The farming industry (both in terms of cattle and crop farms) is often painted as highly detrimental to the environment. Whether it’s the land appropriation and resource consumption of crops or the methane emissions caused by cattle, farmers and agriculture often get a bad rap. However, the new study aimed to reinvent the industry as a potential saviour rather than aggressor for the plight of the planet.

“As someone who has been working on carbon sequestration for a long time, I have always had this question in the back of my mind, ‘Will sequestration in soils make a difference with climate change at a global scale?’” explained Whendee Silver, lead author on the report. “We found that there are a wide range of practices deployable on a large scale that could have a detectable worldwide impact. A big take-home message is that we know how to do this, it is achievable.”

Nothing ground-breaking

For their investigation, Silver and her colleagues analysed how practices which are already known to capture carbon in soil would affect the environment if introduced on a global scale. A key aspect of the project was to ensure that all of the methods included in the study were ones which are already well-established around the world and which would not involve significant outlay to introduce them in places where they aren’t already practiced.
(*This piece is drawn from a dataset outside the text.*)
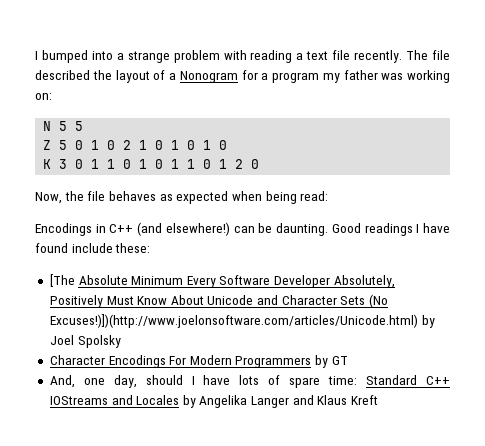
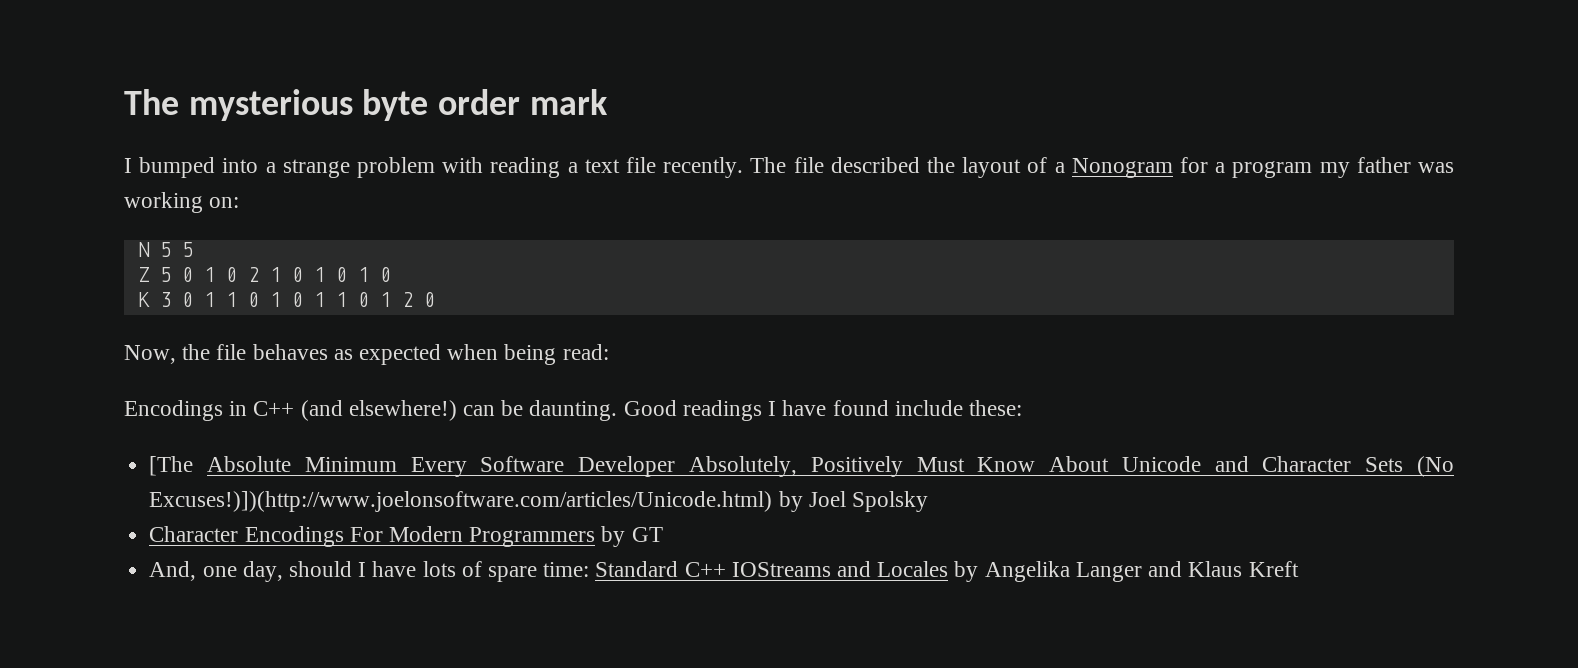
(35, 55) none -> [124,89,608,121] The mysterious byte order mark //

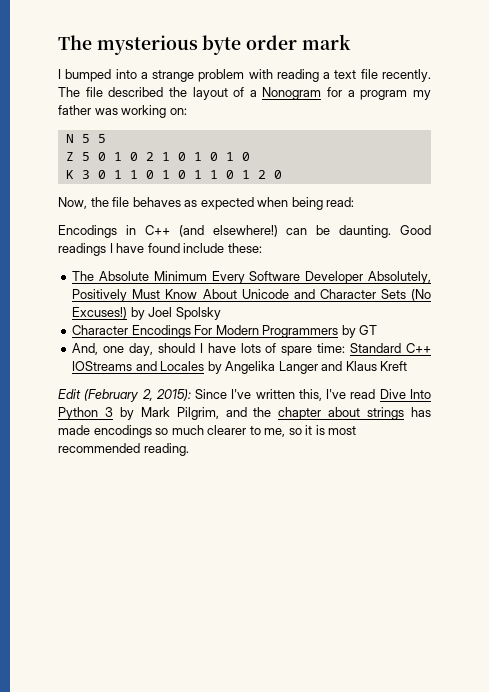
[149,456,194,476] [The -> [72,271,95,281] The
[149,491,773,512] Excuses!)])(http://www.joelonsoftware.com/articles/Unicode.html) -> [72,307,128,319] Excuses!)
(1299, 569) none -> [58,389,431,402] [58,407,431,420] [58,425,357,438] [58,443,189,456] // Edit (February 2, 2015): Since I've written this, I've read Dive Into Python 3 by Mark Pilgrim, and the chapter about strings has made encodings so much clearer to me, so it is most recommended reading.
The authors found that if the practices were accompanied by aggressive cutbacks in carbon emission, they could bring down global temperatures by as much as 0.26°C. When biochar (which is produced by burning leftover crops in an environment free from oxygen, and which has courted controversy in environmental circles) was involved, that figure could rise to 0.46°C.
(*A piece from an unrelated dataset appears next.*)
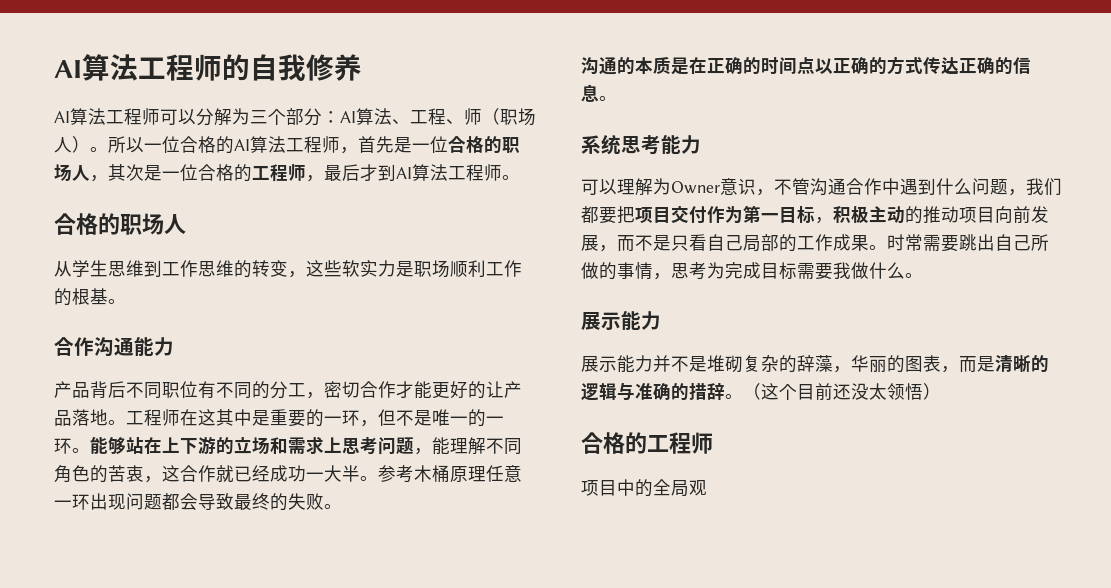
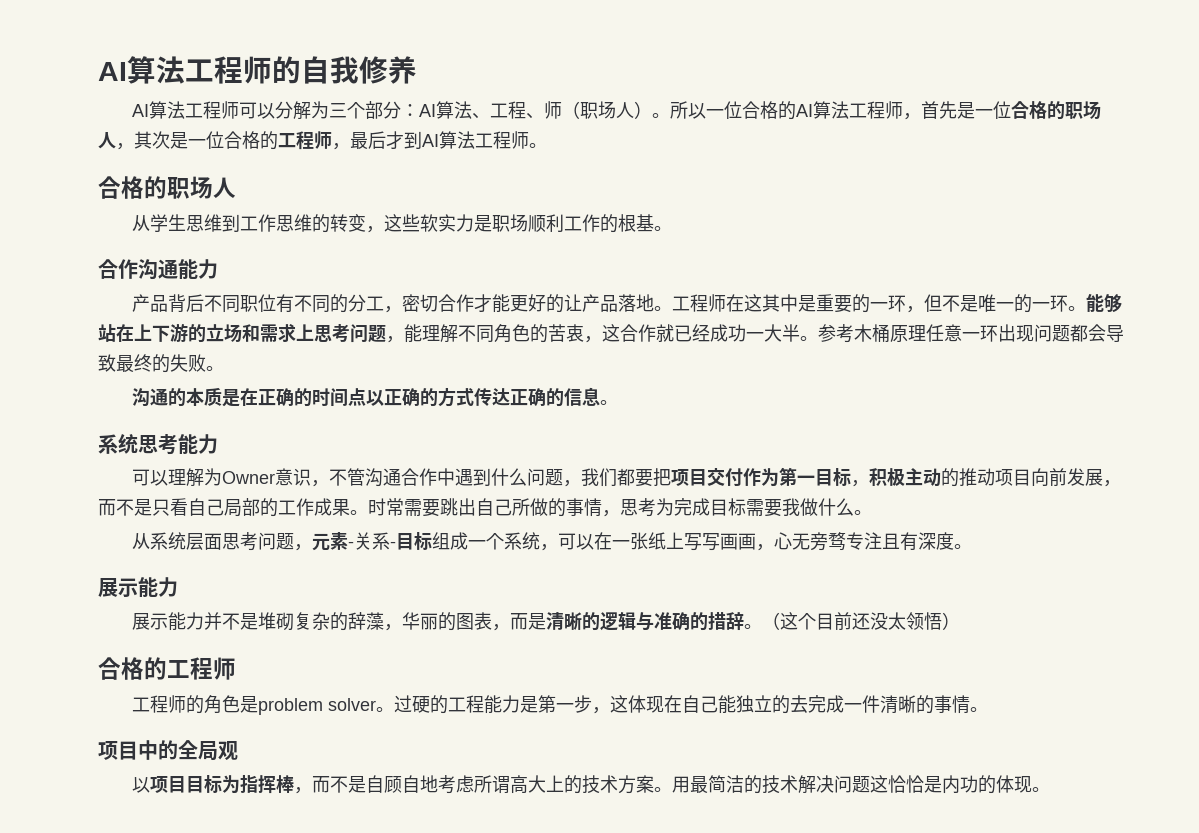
(923, 275) none -> [131,532,972,551] // 从系统层面思考问题，元素-关系-目标组成一个系统，可以在一张纸上写写画画，心无旁骛专注且有深度。
[581,479,707,497] 项目中的全局观 -> [131,695,988,715] [98,740,238,761] [131,774,1050,794] 工程师的角色是problem solver。过硬的工程能力是第一步，这体现在自己能独立的去完成一件清晰的事情。 // 项目中的全局观 // 以项目目标为指挥棒，而不是自顾自地考虑所谓高大上的技术方案。用最简洁的技术解决问题这恰恰是内功的体现。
Even more reductions possible

There is scope for soil sequestration to play an even bigger role in combatting global warming, since the paper did not take into account certain modern practices which might benefit the environment more but could place a greater strain on farmers. “The point of our paper was to look at the temperature effect of implementing existing low-tech technologies already practiced within agriculture, in developing as well as developed countries," explained Allegra Mayer, co-author on the paper. “There could theoretically be an immediate and widespread adoption of many of these practices.”
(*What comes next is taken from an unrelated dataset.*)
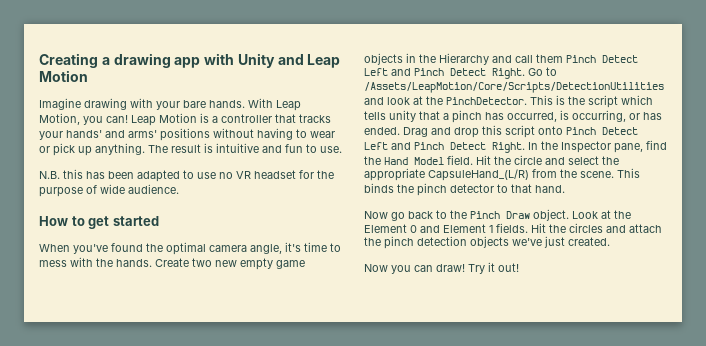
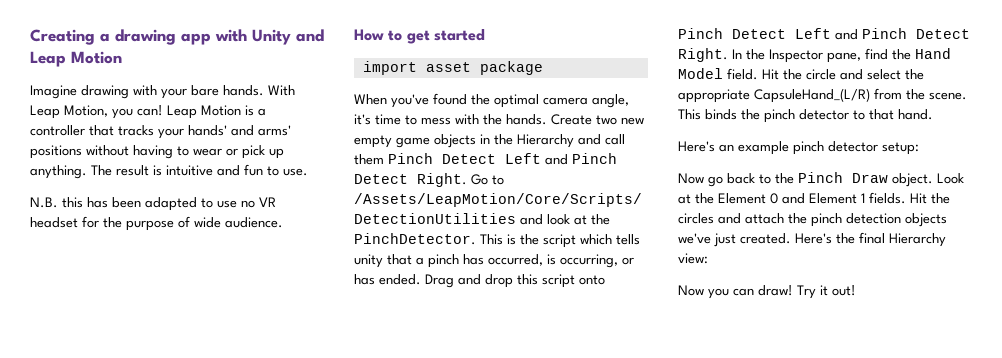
(159, 221) none -> [362,61,543,75] // import asset package
(565, 189) none -> [678,141,919,155] // Here's an example pinch detector setup:
(610, 241) none -> [795,232,946,247] [678,253,708,264] Here's the final Hierarchy view:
In any case, the reductions predicted by the team would be entirely impossible without a simultaneous reduction in carbon emissions. The real secret to counteracting climate change will come through robust air quality networks, sustainable methods of energy generation and a concerted effort from individuals, companies and governments to reduce our carbon footprint. Only then will we realise the targets of the COP21 Paris agreement in limiting global warming as much as possible.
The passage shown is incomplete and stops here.